In 1996, the federal government gave the green-light to a pharmaceutical giant, Purdue Pharma, to release a new pain medication, an extended-release formulation of oxycodone they called “OxyContin.” They marketed to doctors throughout Appalachia. What they didn’t say–until pleading guilty in 2007, and paying more than a half billion dollar fine–was that their product was highly addictive. Tennesseans no longer got their corn from a jar. Now, they got prescriptions. In the year 2008, 43 hydrocodone pills were prescribed for each Tennessean. By 2011, that number had risen to 51. And if the prescriptions were rising, so were the consequences. Between 1999 and 2010, there was a 250% percent increase in fatalities from overdose.

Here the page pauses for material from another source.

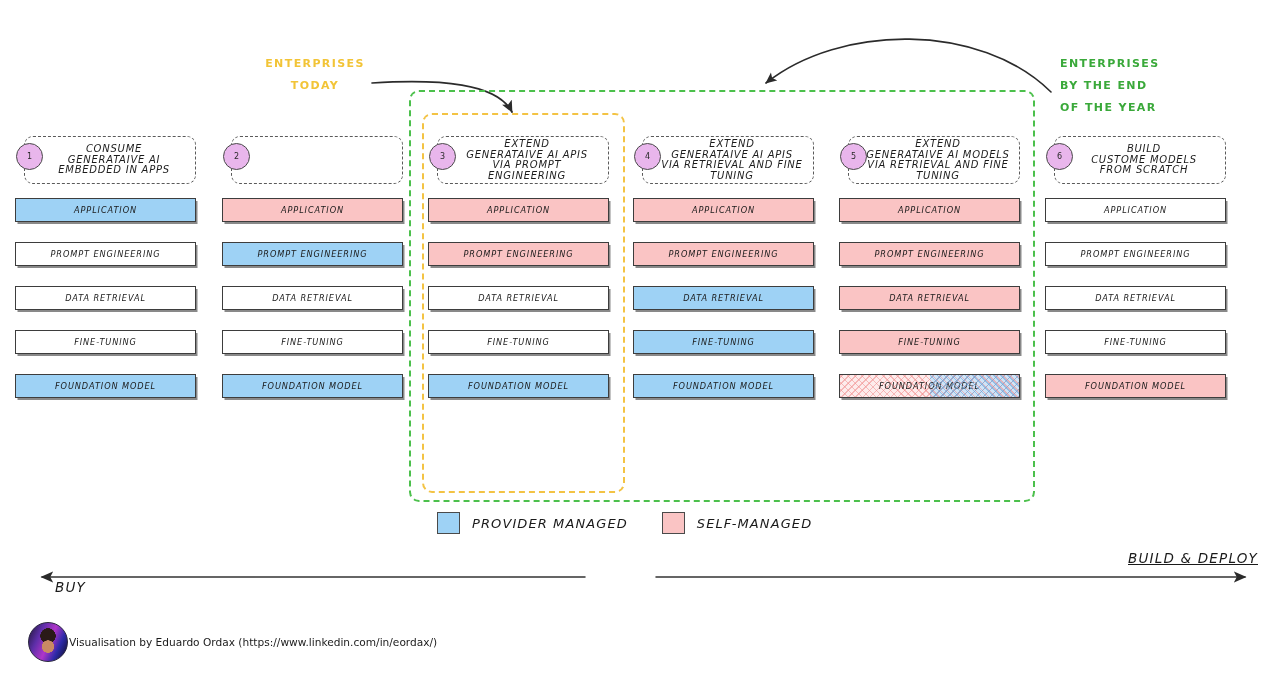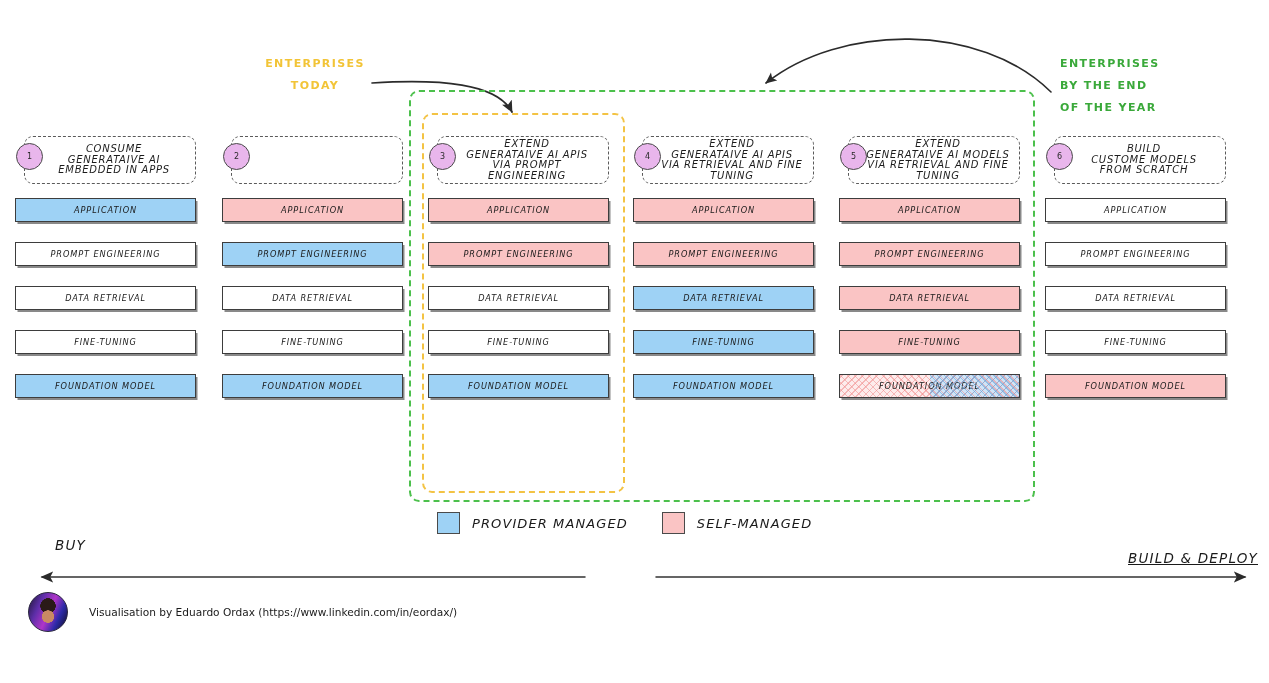"BUY" #axis-buy { top: 537px -> 579px }
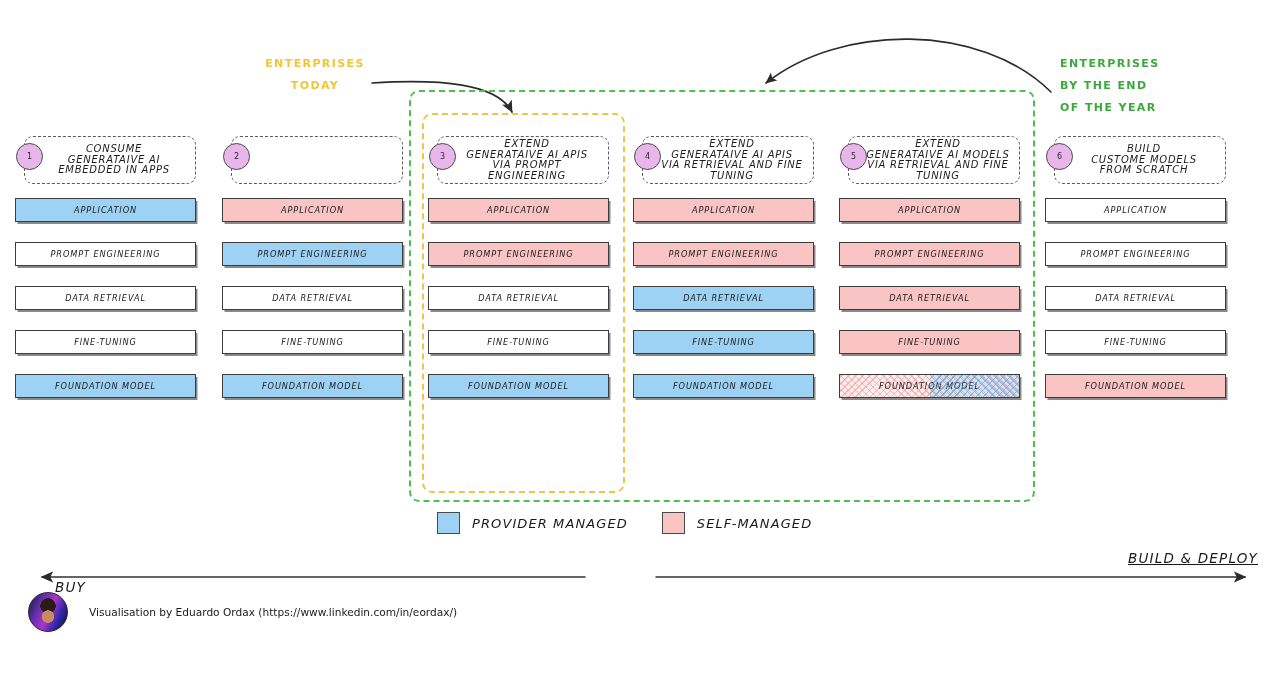"Visualisation by Eduardo Ordax" #footer { gap: 21px -> 1px; top: 592px -> 622px }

In the year 2010, deaths from drug overdose surpassed those from traffic fatalities. Think of those smiling young drug reps who visit your doctor, building trust and rapport. This year, it’s predicted that people entering treatment for prescriptions will be greater than those entering treatment for alcohol. Babies born through Appalachia to mothers who are addicted start out their fragile lives addicted themselves. They begin life in withdrawal. Listen. You can hear them crying. And crying. And, bless their tiny hearts, they can’t stop. They can’t stop. Can you hear? They can’t stop.
It all opens sweetly. “Wish that I was on old Rocky Top, down in the Tennessee hills. Ain’t no foggy smoke on Rocky Top. Ain’t no telephone bills.” But the song itself can’t stick with its own optimism. The verse where we sing about being “trapped like a duck in a pen,” falls apart at the end. It says, “All I know is, it’s a pity life can’t be simple again.” In a life where nothing is certain, even less will be simple. So, talk all you want about individual choice. How somebody made his own bed, and now has to lie in it. Point your finger. Say, “What is wrong with those people?” But there is a whirlwind. And it has been generations. When you can’t any longer get coal out of coalmines, the coal company will start blowing up mountains. When you can’t any longer get your prescription filled, the heroin dealer is just a phone call away. Heroin, they say, will ease your worries a while. But the pain never ends. It runs through everything. It’s there when you’re born. It is there when you die. And your babies (they’re crying) will know it, as well. Given this life, that anybody at all would think to sing is a blessing.